漁師達で賑わう漁港を抜け、人気のない砂浜に腰を下ろすと、強い潮風がミヤコの髪をかきあげた。
「そうだ……私、ターク様にお話ししたい事があるんでした」
彼女が話したのは、あの夜の森で、彼女が見た、新しいミレーヌの記憶だった。私が彼女を避けていたばかりに、今まで言いそびれていたらしい。
「私をターク様のお屋敷の前に置いた人は、これでターク様が英雄になれる、そう言ってました」
頭を鈍器で殴られたような衝撃が走り、一瞬目の前が暗くなる。
――イーヴ先生か……? そんな事を言うのは彼しか考えられないが、彼は空を飛んだりしないはずだ……。
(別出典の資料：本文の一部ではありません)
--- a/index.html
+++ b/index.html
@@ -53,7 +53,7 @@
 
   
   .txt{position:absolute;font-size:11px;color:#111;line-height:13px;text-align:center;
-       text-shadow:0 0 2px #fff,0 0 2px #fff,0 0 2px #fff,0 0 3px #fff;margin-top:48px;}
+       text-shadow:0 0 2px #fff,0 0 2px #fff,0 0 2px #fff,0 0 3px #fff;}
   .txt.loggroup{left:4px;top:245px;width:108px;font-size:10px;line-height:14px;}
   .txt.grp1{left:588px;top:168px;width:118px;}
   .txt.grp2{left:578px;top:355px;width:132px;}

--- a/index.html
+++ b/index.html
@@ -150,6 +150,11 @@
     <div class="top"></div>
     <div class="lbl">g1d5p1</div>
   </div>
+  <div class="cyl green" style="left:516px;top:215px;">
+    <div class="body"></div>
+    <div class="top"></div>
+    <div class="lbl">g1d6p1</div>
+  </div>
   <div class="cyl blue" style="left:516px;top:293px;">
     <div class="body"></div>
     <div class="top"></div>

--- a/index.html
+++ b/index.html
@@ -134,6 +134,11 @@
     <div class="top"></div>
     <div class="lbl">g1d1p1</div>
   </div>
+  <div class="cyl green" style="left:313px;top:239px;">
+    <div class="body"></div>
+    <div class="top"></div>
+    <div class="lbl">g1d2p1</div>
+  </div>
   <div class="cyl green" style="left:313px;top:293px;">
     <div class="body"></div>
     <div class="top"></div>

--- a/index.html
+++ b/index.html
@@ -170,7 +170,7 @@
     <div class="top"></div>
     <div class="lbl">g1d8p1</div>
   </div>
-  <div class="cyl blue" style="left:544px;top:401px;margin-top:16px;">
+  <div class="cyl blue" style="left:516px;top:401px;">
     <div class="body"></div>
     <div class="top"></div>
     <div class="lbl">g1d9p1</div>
――それに、あのお人好しのイーヴ先生が、ミヤコにそんな事をする筈は……。
行ったり来たりする考えを巡らせ、黙り込んだ私の顔を、不安げに見つめているミヤコ。
――あり得ないと思いたいが、もし、異世界で平和に暮らしていたミヤコを、こんな目に遭わせているのが私の師匠だとしたら……私は……。
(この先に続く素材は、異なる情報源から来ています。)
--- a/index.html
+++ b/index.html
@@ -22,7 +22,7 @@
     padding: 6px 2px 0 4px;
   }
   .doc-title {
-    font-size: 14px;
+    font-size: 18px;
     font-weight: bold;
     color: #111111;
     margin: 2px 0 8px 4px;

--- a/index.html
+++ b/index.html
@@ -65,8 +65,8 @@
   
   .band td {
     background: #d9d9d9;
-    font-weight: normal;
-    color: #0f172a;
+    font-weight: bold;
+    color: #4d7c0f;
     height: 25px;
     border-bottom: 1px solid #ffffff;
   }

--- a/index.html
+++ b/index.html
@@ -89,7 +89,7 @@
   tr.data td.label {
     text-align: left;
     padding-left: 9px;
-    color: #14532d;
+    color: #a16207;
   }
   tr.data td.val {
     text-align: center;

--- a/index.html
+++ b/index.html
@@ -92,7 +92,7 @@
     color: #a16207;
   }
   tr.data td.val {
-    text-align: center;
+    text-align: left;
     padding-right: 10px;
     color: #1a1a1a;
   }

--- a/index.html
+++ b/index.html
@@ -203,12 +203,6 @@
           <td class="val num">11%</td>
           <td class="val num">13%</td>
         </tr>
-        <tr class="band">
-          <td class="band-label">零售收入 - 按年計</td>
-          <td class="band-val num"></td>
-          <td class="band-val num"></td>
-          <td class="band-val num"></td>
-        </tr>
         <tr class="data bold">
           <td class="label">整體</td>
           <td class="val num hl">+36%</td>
何も気付かないフリをしてはぐらかしてしまいたい衝動に襲われたが、《言いにくい事ほど先に言っておかないと後が怖い》という事を、私は学習していた。
重い口を押し開き、自分の中に湧き上がった疑念をミヤコに話して聞かせる。
「ターク様の、お師匠様が……?」
「闇魔道師に捕まり、精神攻撃を受けて気を失った私を、苦労して起こしたと言っていたが……もしかすると、その為に先生はタツヤやお前を……」
「わ、そうなんですか? それなら良かったです!」
ミヤコの意外すぎる反応に、私は驚いて目を見開いた。
「何がいいんだ? 全然関係のない異世界の人間のために、勝手に連れてこられて、ゴイムになったんだぞ?」
「ターク様は関係ない人間なんかじゃないですよ。私の大切な命の恩人です」
何の汚れもない、聖女のような瞳で私を見るミヤコ。
――どうしてそうなるんだ?
私の頭上には、大量の疑問符が飛び交っていた。
「しかし、ここに来なければ、あんな目に遭うことも無かったかもしれないんだぞ?」
「それでも、ターク様が私を助けてくれた事に変わりはありませんよ。私、闇魔導師が悪い魔術でターク様を苦しめようと、達也をターク様に入れたんじゃないかと思っていたんです。もし、そうだったら嫌だなって……思っていたので」
「それはないだろうな……。私も最初は少し疑っていたが、闇の魔術にしては、タツヤは善良だ……」
ミヤコ達をこんな目に遭わせている原因が、私かもしれないと言う疑念の中、彼女の感想は、自分達が、私を苦しめる存在で無くて良かったと、それだけなのだろうか。
――どうしてこんなに心が広いんだ……? 彼女のあの美しく澄んだ歌声のように、ミヤコの心には汚れがないらしい。
私は、久しぶりに彼女の顔をしっかりと見た。まるで、砂漠の中にオアシスを見つけたかのように心が安らぎで満たされていく。
ずっとこうしたかったと思う気持ちに、チャームは必要ないようだった。